(The problem)
Could you set down exactly the lines in the records below between the line holding "-p ~/Library/Application\ Support/Avian/Bundles" and the line holding "cd ~/Library/Application\ Support/Avian/Bundles", inclusive?

Content starts

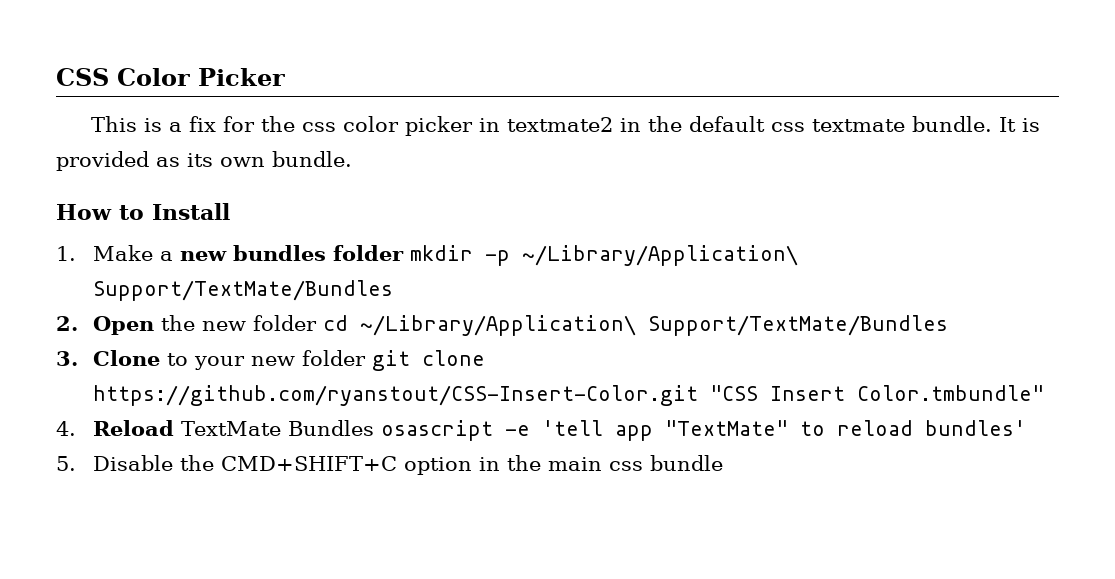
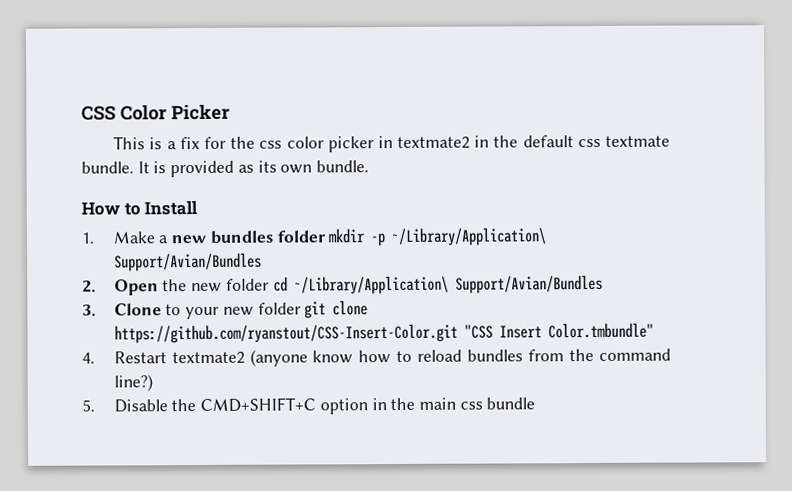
- 1. Make a new bundles folder mkdir -p ~/Library/Application\ Support/TextMate/Bundles
+ 1. Make a new bundles folder mkdir -p ~/Library/Application\ Support/Avian/Bundles
- 2. Open the new folder cd ~/Library/Application\ Support/TextMate/Bundles
+ 2. Open the new folder cd ~/Library/Application\ Support/Avian/Bundles
- 4. Reload TextMate Bundles osascript -e 'tell app "TextMate" to reload bundles'
+ 4. Restart textmate2 (anyone know how to reload bundles from the command line?)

Content ends

(Output for this task)
+ 1. Make a new bundles folder mkdir -p ~/Library/Application\ Support/Avian/Bundles
- 2. Open the new folder cd ~/Library/Application\ Support/TextMate/Bundles
+ 2. Open the new folder cd ~/Library/Application\ Support/Avian/Bundles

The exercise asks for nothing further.